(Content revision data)
-- Opening Marker --

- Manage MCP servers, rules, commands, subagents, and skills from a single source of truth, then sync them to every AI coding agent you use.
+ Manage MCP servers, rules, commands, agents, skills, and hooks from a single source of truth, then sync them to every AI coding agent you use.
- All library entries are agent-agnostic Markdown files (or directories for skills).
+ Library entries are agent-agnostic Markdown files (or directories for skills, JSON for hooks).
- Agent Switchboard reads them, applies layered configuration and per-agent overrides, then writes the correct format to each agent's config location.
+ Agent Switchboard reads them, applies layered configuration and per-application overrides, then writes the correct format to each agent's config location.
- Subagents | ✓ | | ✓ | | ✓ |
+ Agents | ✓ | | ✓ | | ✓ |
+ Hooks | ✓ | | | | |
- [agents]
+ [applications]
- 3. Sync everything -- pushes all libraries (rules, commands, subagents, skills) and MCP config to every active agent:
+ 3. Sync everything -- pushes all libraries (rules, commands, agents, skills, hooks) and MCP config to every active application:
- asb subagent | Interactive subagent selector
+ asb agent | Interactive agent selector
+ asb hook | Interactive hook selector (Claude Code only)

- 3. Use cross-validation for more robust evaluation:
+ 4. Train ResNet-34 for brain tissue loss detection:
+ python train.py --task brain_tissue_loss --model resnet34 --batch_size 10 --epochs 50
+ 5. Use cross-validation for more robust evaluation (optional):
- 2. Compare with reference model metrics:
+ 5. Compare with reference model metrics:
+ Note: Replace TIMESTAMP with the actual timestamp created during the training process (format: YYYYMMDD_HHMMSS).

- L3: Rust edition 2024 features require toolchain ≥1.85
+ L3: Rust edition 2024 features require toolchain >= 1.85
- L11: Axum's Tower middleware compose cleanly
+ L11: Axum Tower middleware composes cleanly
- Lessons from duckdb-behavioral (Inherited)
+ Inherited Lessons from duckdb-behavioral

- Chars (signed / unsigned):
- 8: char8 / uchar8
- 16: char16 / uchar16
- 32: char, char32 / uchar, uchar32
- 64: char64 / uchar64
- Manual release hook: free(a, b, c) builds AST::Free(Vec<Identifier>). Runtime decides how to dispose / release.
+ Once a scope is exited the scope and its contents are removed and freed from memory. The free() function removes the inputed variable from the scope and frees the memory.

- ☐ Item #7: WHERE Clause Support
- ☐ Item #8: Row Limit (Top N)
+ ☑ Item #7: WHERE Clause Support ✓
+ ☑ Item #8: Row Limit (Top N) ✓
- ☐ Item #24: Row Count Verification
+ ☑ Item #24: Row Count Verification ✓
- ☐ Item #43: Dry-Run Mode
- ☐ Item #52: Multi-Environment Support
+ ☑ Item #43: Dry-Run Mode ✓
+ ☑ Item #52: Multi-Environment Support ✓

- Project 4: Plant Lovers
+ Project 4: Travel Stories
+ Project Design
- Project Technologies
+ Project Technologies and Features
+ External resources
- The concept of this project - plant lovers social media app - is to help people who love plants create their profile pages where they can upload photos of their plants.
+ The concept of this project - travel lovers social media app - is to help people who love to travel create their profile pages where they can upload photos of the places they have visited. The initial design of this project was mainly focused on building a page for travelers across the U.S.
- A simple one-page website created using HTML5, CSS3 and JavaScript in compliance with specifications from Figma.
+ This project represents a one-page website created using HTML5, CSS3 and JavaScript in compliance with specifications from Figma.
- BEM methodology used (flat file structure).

-- Closing Marker --

▶ _WHAT YOU HAVE TO DO_: An exact copy of every record is what the answer must contain.

▶ _ANSWER TO THIS PROBLEM_:
- Manage MCP servers, rules, commands, subagents, and skills from a single source of truth, then sync them to every AI coding agent you use.
+ Manage MCP servers, rules, commands, agents, skills, and hooks from a single source of truth, then sync them to every AI coding agent you use.
- All library entries are agent-agnostic Markdown files (or directories for skills).
+ Library entries are agent-agnostic Markdown files (or directories for skills, JSON for hooks).
- Agent Switchboard reads them, applies layered configuration and per-agent overrides, then writes the correct format to each agent's config location.
+ Agent Switchboard reads them, applies layered configuration and per-application overrides, then writes the correct format to each agent's config location.
- Subagents | ✓ | | ✓ | | ✓ |
+ Agents | ✓ | | ✓ | | ✓ |
+ Hooks | ✓ | | | | |
- [agents]
+ [applications]
- 3. Sync everything -- pushes all libraries (rules, commands, subagents, skills) and MCP config to every active agent:
+ 3. Sync everything -- pushes all libraries (rules, commands, agents, skills, hooks) and MCP config to every active application:
- asb subagent | Interactive subagent selector
+ asb agent | Interactive agent selector
+ asb hook | Interactive hook selector (Claude Code only)

- 3. Use cross-validation for more robust evaluation:
+ 4. Train ResNet-34 for brain tissue loss detection:
+ python train.py --task brain_tissue_loss --model resnet34 --batch_size 10 --epochs 50
+ 5. Use cross-validation for more robust evaluation (optional):
- 2. Compare with reference model metrics:
+ 5. Compare with reference model metrics:
+ Note: Replace TIMESTAMP with the actual timestamp created during the training process (format: YYYYMMDD_HHMMSS).

- L3: Rust edition 2024 features require toolchain ≥1.85
+ L3: Rust edition 2024 features require toolchain >= 1.85
- L11: Axum's Tower middleware compose cleanly
+ L11: Axum Tower middleware composes cleanly
- Lessons from duckdb-behavioral (Inherited)
+ Inherited Lessons from duckdb-behavioral

- Chars (signed / unsigned):
- 8: char8 / uchar8
- 16: char16 / uchar16
- 32: char, char32 / uchar, uchar32
- 64: char64 / uchar64
- Manual release hook: free(a, b, c) builds AST::Free(Vec<Identifier>). Runtime decides how to dispose / release.
+ Once a scope is exited the scope and its contents are removed and freed from memory. The free() function removes the inputed variable from the scope and frees the memory.

- ☐ Item #7: WHERE Clause Support
- ☐ Item #8: Row Limit (Top N)
+ ☑ Item #7: WHERE Clause Support ✓
+ ☑ Item #8: Row Limit (Top N) ✓
- ☐ Item #24: Row Count Verification
+ ☑ Item #24: Row Count Verification ✓
- ☐ Item #43: Dry-Run Mode
- ☐ Item #52: Multi-Environment Support
+ ☑ Item #43: Dry-Run Mode ✓
+ ☑ Item #52: Multi-Environment Support ✓

- Project 4: Plant Lovers
+ Project 4: Travel Stories
+ Project Design
- Project Technologies
+ Project Technologies and Features
+ External resources
- The concept of this project - plant lovers social media app - is to help people who love plants create their profile pages where they can upload photos of their plants.
+ The concept of this project - travel lovers social media app - is to help people who love to travel create their profile pages where they can upload photos of the places they have visited. The initial design of this project was mainly focused on building a page for travelers across the U.S.
- A simple one-page website created using HTML5, CSS3 and JavaScript in compliance with specifications from Figma.
+ This project represents a one-page website created using HTML5, CSS3 and JavaScript in compliance with specifications from Figma.
- BEM methodology used (flat file structure).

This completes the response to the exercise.